ENDP Validates That New Opana ER Formulation Reduces Abuse; Stock Should Respond Favorably

Against a backdrop of growing opioid abuse in the U.S., Endo Health Solutions (NASDAQ:ENDP) announced another step Monday night in its efforts to curb abuse of its older, first generation pain management drug, Opana ER, and solidify market dominance of its new abuse-resistant formulation, launched in mid-2012. The company added a supplement to its existing Citizen Petition (CP) to the FDA, including the results of a year-long study that, according to the company, demonstrate, “abuse of the reformulated Opana ER was reduced by 59 percent, based on the total number of prescriptions dispensed, versus the rate observed for the non-tamper-resistant formulation of Opana ER, which is no longer being manufactured by the company.”

Endo makes the case to the FDA that the older Opana formulation poses a severe risk for abuse compared to the new formulation and petitions the agency to require any generic forms of the drug be as equally abuse-resistant as the new Opana ER. Endo discontinued the older drug in June of this year, but analysts fear that competition from generic versions of the old formulation, one of which is set to hit the market in January, will cannibalize sales of the new form, despite a weaker safety profile. Importantly, generics for the old formulation of Opana are not expected to be directly substitutable for written prescriptions of the brand, a key barrier to real generic competition. Any further restrictions on the old formulation by the FDA and the DEA in terms of quotas as a result of the new information could significantly limit the impact from generics as well.
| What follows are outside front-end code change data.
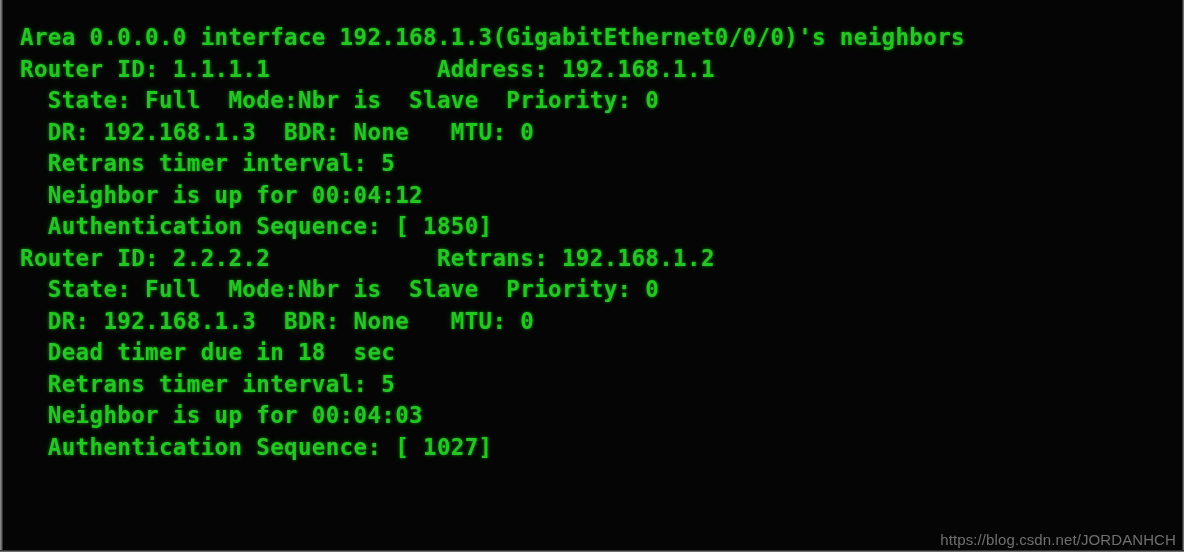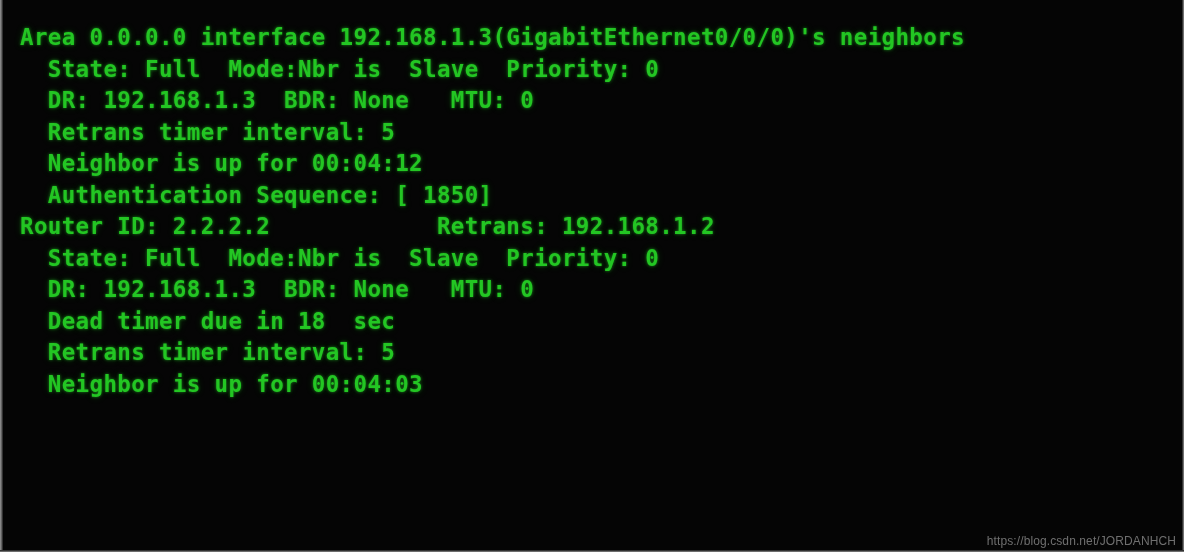"Router ID: 1.1.1.1 Address: 192.168.1.1" span.line { html: none -> <span>Router ID: 1.1.1.1 Address: 192.168.1.1</span> }
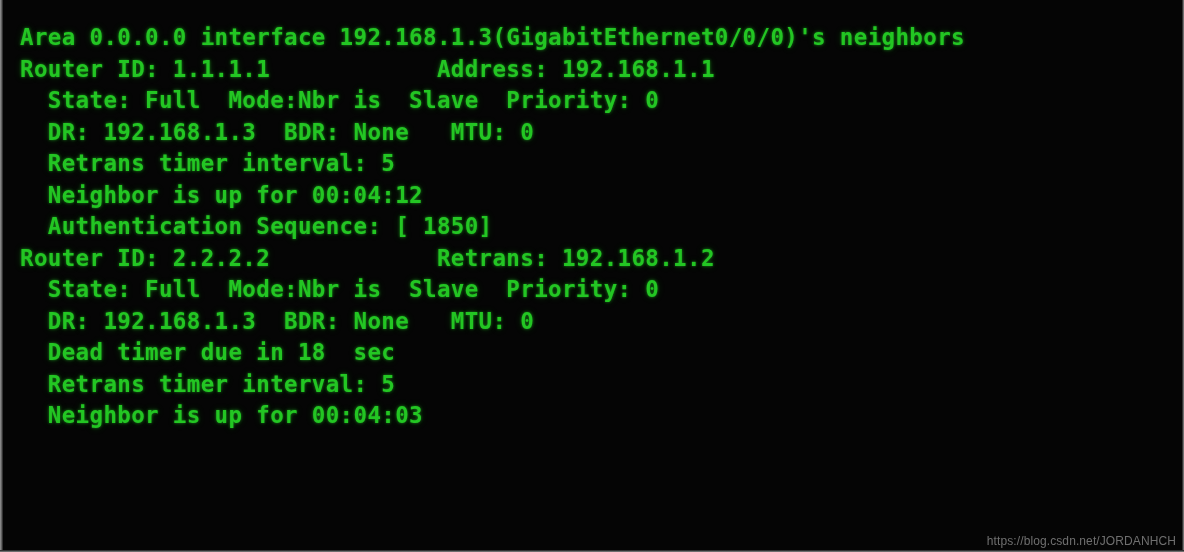"Authentication Sequence: [ 1027]" span.line { html: none -> <span> Authentication Sequence: [ 1027]</span> }
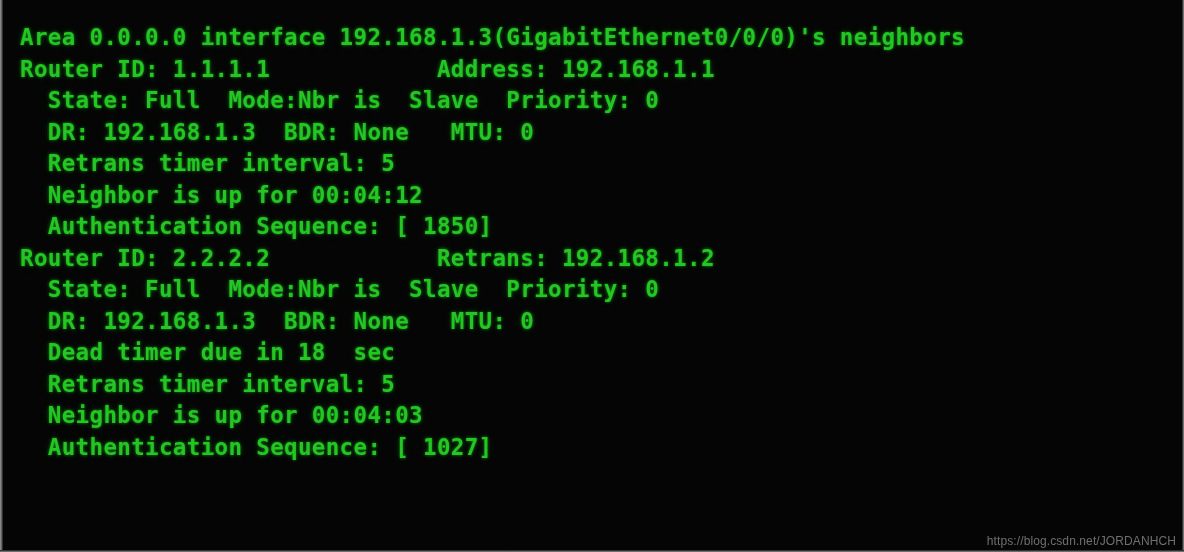"https://blog.csdn.net/JORDANHCH" .watermark { font-size: 12px -> 15px }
The FDA is not required to consider the CP, but investors hope for some action based on the government’s efforts to curb prescription drug abuse, labeled an epidemic by the Centers for Disease Control in 2011; the FDA could make a decision within the next couple of months. Through an agreement with ENDP, Impax Laboratories (NASDAQ:IPXL) is expected to launch a generic version of the older drug in January unless the FDA deems the old Opana formulation too risky to leave on the market.  FDA removing the old formulation from the market would be a big win for ENDP shares.  Further evidence that the new Opana ER formulation is countering abuse has been seen in prescription trends, and sales of the new version have been disappointing. The good news is that ENDP shares and analyst estimates already reflect the weak Opana ER trends, and after the abusers are fully out of the prescribing base, the product is likely to start growing again. After falling earlier this year, Endo’s Opana ER prescriptions have begun to stabilize, and the stock remains sensitive to forthcoming prescription data or any news from the FDA pertaining to generic approvals. We remain optimistic that shares of ENDP will appreciate from current levels considering that the company is valued considerably lower than its peers.  In fact, based on comparative analysis (See PropThink’s original report), ENDP shares are trading as if future earnings will be cut in half. This kind  of value is rare, and we expect ENDP to start climbing as investors realize that risk is largely priced in, and significant upside is on the table if things go right for the company.